> _Required work_: Given the material below, return only the lines starting at the line with "acer和PowerDirector for acer，可以不用額外安裝其他軟體，還蠻方便的，不過有些功能被鎖起來了。" and ending at the line with "acer和PowerDirector for acer，可以不用額外下載其他影音軟體，還蠻方便的，不過有些功能被鎖起來了。", exactly as they appear.

> _Data for this task_:
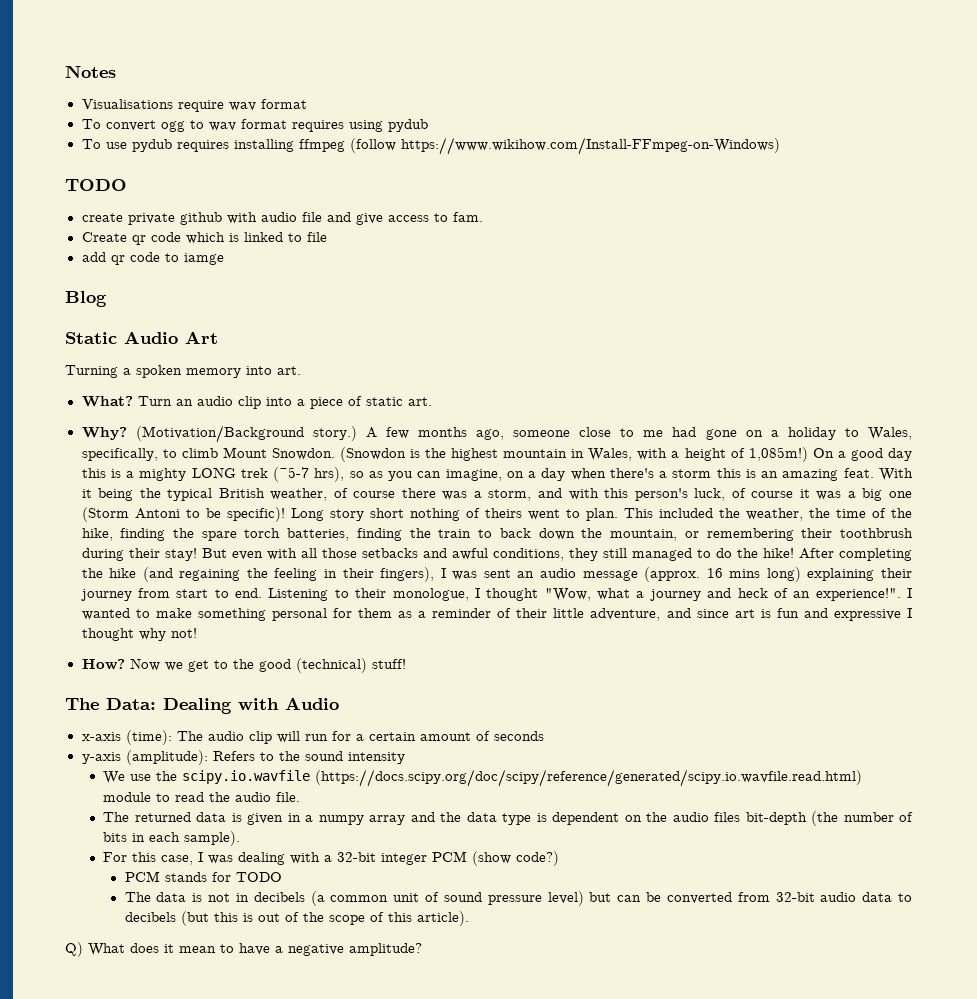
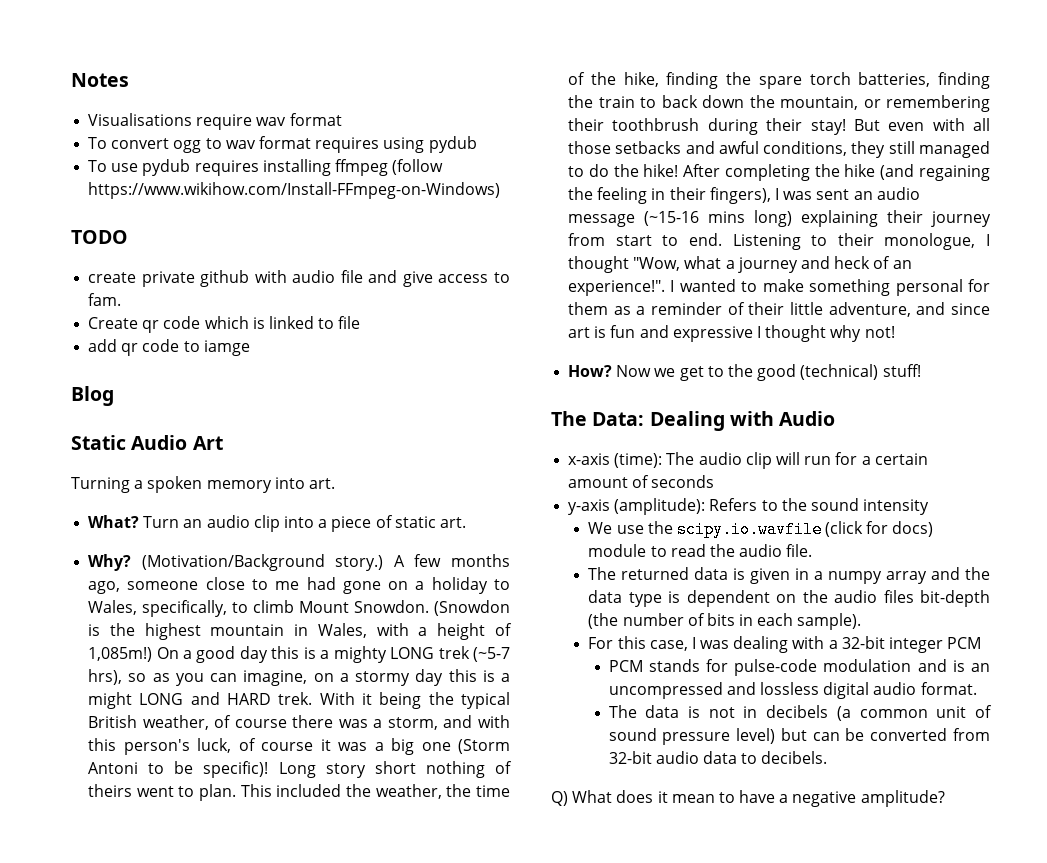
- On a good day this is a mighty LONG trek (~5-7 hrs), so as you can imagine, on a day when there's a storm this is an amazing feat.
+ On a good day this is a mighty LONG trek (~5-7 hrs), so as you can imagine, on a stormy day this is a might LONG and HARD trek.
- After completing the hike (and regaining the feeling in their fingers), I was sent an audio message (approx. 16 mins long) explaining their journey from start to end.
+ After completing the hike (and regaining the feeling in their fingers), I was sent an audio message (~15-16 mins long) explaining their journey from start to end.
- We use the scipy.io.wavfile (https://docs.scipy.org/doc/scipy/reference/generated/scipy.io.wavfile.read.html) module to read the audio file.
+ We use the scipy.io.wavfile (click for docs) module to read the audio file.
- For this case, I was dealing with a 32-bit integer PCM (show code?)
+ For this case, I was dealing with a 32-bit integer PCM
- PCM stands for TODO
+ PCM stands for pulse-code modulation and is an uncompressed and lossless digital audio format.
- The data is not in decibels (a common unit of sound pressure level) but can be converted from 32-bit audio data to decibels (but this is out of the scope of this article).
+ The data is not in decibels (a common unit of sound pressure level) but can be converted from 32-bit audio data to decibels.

--

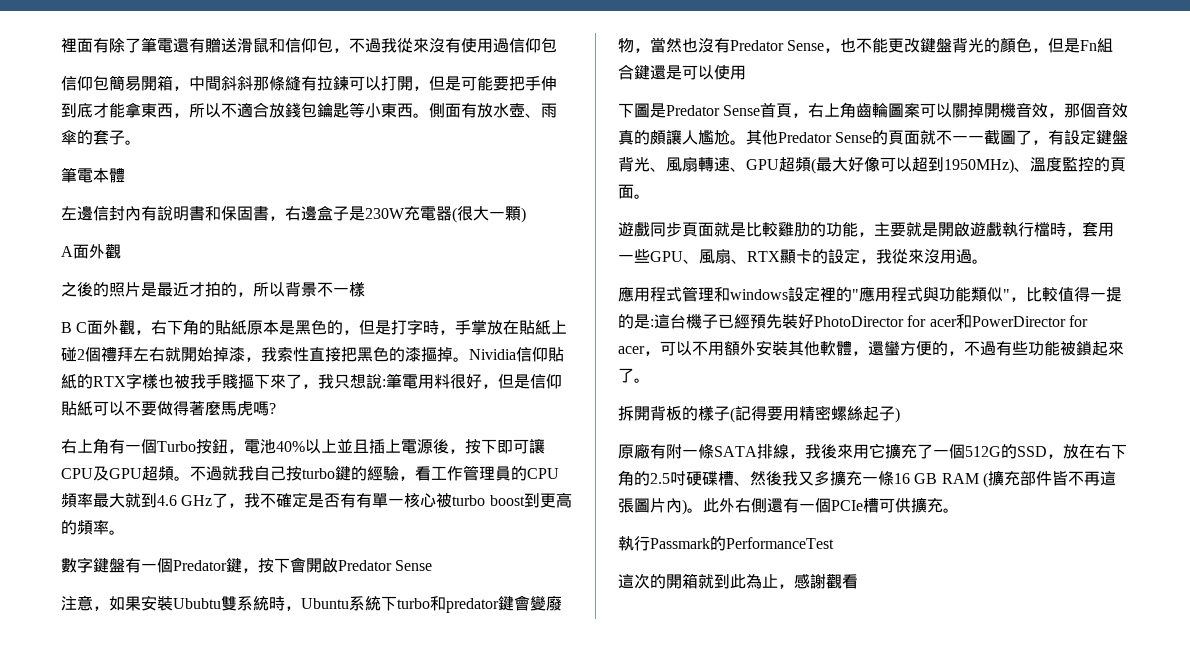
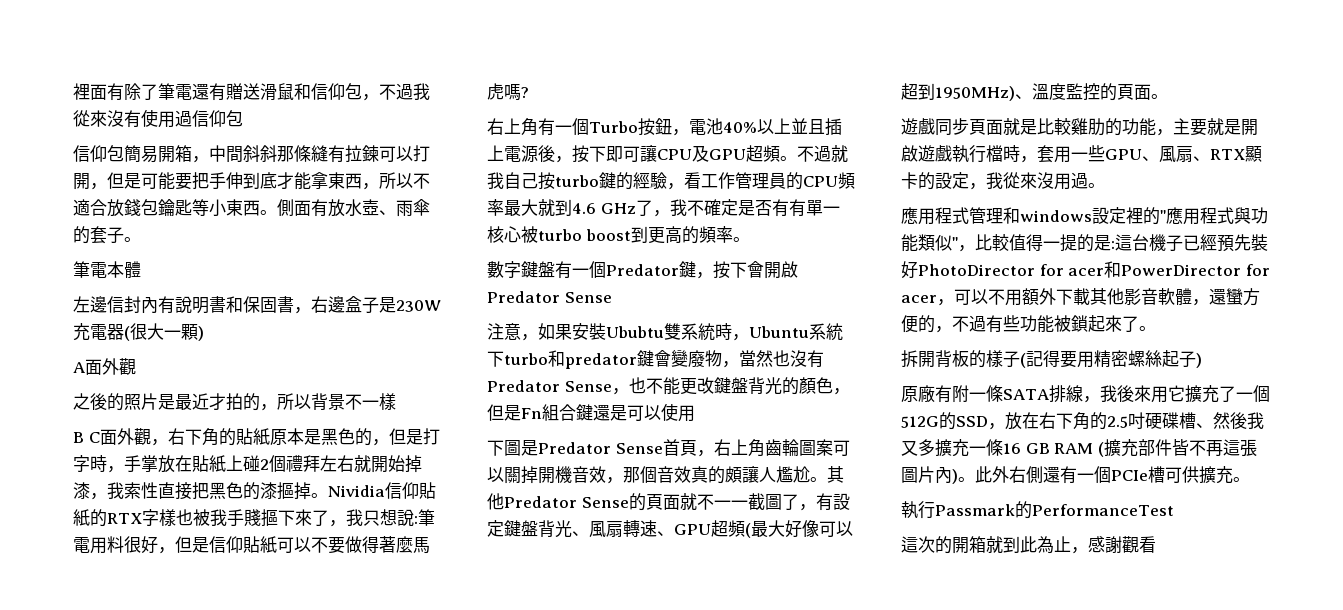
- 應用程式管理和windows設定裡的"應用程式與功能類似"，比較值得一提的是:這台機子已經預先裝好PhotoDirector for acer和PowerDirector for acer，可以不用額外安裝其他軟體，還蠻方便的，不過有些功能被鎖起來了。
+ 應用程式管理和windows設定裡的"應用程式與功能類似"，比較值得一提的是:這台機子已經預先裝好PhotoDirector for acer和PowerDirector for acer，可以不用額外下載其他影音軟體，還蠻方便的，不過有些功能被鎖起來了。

> _Solution to this task_:
- 應用程式管理和windows設定裡的"應用程式與功能類似"，比較值得一提的是:這台機子已經預先裝好PhotoDirector for acer和PowerDirector for acer，可以不用額外安裝其他軟體，還蠻方便的，不過有些功能被鎖起來了。
+ 應用程式管理和windows設定裡的"應用程式與功能類似"，比較值得一提的是:這台機子已經預先裝好PhotoDirector for acer和PowerDirector for acer，可以不用額外下載其他影音軟體，還蠻方便的，不過有些功能被鎖起來了。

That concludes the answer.